*** Opening RECORD EXCERPTS ***

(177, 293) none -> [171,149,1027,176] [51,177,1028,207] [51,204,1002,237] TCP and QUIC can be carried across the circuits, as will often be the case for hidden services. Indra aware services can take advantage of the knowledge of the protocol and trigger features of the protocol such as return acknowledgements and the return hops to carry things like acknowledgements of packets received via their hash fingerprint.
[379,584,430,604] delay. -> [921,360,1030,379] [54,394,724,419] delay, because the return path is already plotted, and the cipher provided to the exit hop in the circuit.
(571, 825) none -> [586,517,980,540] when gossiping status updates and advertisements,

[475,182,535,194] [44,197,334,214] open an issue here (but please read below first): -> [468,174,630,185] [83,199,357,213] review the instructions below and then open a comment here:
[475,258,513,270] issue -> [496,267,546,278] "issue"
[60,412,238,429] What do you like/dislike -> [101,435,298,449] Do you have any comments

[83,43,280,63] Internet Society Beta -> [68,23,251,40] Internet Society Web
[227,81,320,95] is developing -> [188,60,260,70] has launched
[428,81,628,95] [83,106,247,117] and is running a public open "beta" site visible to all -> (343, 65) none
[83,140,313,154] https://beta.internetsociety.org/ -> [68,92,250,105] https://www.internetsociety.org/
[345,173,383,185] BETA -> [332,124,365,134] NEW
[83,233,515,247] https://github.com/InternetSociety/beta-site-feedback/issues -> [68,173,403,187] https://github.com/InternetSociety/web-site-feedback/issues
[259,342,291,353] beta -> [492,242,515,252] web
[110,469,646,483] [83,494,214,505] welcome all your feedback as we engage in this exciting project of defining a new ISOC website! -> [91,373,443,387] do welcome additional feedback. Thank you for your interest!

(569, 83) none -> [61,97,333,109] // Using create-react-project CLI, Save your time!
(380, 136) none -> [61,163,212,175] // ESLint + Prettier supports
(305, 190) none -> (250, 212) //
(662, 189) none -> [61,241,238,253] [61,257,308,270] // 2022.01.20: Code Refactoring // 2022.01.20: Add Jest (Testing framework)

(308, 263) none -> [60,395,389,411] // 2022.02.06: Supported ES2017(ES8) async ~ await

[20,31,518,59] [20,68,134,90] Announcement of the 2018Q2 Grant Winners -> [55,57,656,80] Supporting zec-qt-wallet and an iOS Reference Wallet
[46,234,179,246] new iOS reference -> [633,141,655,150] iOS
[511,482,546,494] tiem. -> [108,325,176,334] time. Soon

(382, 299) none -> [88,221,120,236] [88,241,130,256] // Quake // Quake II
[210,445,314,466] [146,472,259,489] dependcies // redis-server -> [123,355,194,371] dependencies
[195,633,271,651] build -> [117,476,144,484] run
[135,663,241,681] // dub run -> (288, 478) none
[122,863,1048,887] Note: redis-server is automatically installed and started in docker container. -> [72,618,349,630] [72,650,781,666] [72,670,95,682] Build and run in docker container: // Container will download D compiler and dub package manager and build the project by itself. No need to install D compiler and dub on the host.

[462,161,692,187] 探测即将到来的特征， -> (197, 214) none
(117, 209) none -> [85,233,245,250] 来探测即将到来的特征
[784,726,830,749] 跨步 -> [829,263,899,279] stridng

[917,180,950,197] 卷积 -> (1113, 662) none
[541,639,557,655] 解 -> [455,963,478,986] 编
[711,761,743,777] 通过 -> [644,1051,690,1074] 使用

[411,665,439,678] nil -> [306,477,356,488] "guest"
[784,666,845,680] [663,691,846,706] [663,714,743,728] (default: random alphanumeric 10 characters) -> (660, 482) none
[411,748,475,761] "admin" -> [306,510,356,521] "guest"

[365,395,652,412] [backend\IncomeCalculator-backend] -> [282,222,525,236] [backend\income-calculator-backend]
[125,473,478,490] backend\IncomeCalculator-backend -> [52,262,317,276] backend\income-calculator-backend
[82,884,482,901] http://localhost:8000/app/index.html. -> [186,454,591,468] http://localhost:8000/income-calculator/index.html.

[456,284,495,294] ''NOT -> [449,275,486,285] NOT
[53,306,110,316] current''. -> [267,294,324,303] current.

*** Closing RECORD EXCERPTS ***

- [WHAT THE TASK ASKS]: Retype all of the material, exactly as written.

- [RESPONSE FOR THIS EXERCISE]:
(177, 293) none -> [171,149,1027,176] [51,177,1028,207] [51,204,1002,237] TCP and QUIC can be carried across the circuits, as will often be the case for hidden services. Indra aware services can take advantage of the knowledge of the protocol and trigger features of the protocol such as return acknowledgements and the return hops to carry things like acknowledgements of packets received via their hash fingerprint.
[379,584,430,604] delay. -> [921,360,1030,379] [54,394,724,419] delay, because the return path is already plotted, and the cipher provided to the exit hop in the circuit.
(571, 825) none -> [586,517,980,540] when gossiping status updates and advertisements,

[475,182,535,194] [44,197,334,214] open an issue here (but please read below first): -> [468,174,630,185] [83,199,357,213] review the instructions below and then open a comment here:
[475,258,513,270] issue -> [496,267,546,278] "issue"
[60,412,238,429] What do you like/dislike -> [101,435,298,449] Do you have any comments

[83,43,280,63] Internet Society Beta -> [68,23,251,40] Internet Society Web
[227,81,320,95] is developing -> [188,60,260,70] has launched
[428,81,628,95] [83,106,247,117] and is running a public open "beta" site visible to all -> (343, 65) none
[83,140,313,154] https://beta.internetsociety.org/ -> [68,92,250,105] https://www.internetsociety.org/
[345,173,383,185] BETA -> [332,124,365,134] NEW
[83,233,515,247] https://github.com/InternetSociety/beta-site-feedback/issues -> [68,173,403,187] https://github.com/InternetSociety/web-site-feedback/issues
[259,342,291,353] beta -> [492,242,515,252] web
[110,469,646,483] [83,494,214,505] welcome all your feedback as we engage in this exciting project of defining a new ISOC website! -> [91,373,443,387] do welcome additional feedback. Thank you for your interest!

(569, 83) none -> [61,97,333,109] // Using create-react-project CLI, Save your time!
(380, 136) none -> [61,163,212,175] // ESLint + Prettier supports
(305, 190) none -> (250, 212) //
(662, 189) none -> [61,241,238,253] [61,257,308,270] // 2022.01.20: Code Refactoring // 2022.01.20: Add Jest (Testing framework)

(308, 263) none -> [60,395,389,411] // 2022.02.06: Supported ES2017(ES8) async ~ await

[20,31,518,59] [20,68,134,90] Announcement of the 2018Q2 Grant Winners -> [55,57,656,80] Supporting zec-qt-wallet and an iOS Reference Wallet
[46,234,179,246] new iOS reference -> [633,141,655,150] iOS
[511,482,546,494] tiem. -> [108,325,176,334] time. Soon

(382, 299) none -> [88,221,120,236] [88,241,130,256] // Quake // Quake II
[210,445,314,466] [146,472,259,489] dependcies // redis-server -> [123,355,194,371] dependencies
[195,633,271,651] build -> [117,476,144,484] run
[135,663,241,681] // dub run -> (288, 478) none
[122,863,1048,887] Note: redis-server is automatically installed and started in docker container. -> [72,618,349,630] [72,650,781,666] [72,670,95,682] Build and run in docker container: // Container will download D compiler and dub package manager and build the project by itself. No need to install D compiler and dub on the host.

[462,161,692,187] 探测即将到来的特征， -> (197, 214) none
(117, 209) none -> [85,233,245,250] 来探测即将到来的特征
[784,726,830,749] 跨步 -> [829,263,899,279] stridng

[917,180,950,197] 卷积 -> (1113, 662) none
[541,639,557,655] 解 -> [455,963,478,986] 编
[711,761,743,777] 通过 -> [644,1051,690,1074] 使用

[411,665,439,678] nil -> [306,477,356,488] "guest"
[784,666,845,680] [663,691,846,706] [663,714,743,728] (default: random alphanumeric 10 characters) -> (660, 482) none
[411,748,475,761] "admin" -> [306,510,356,521] "guest"

[365,395,652,412] [backend\IncomeCalculator-backend] -> [282,222,525,236] [backend\income-calculator-backend]
[125,473,478,490] backend\IncomeCalculator-backend -> [52,262,317,276] backend\income-calculator-backend
[82,884,482,901] http://localhost:8000/app/index.html. -> [186,454,591,468] http://localhost:8000/income-calculator/index.html.

[456,284,495,294] ''NOT -> [449,275,486,285] NOT
[53,306,110,316] current''. -> [267,294,324,303] current.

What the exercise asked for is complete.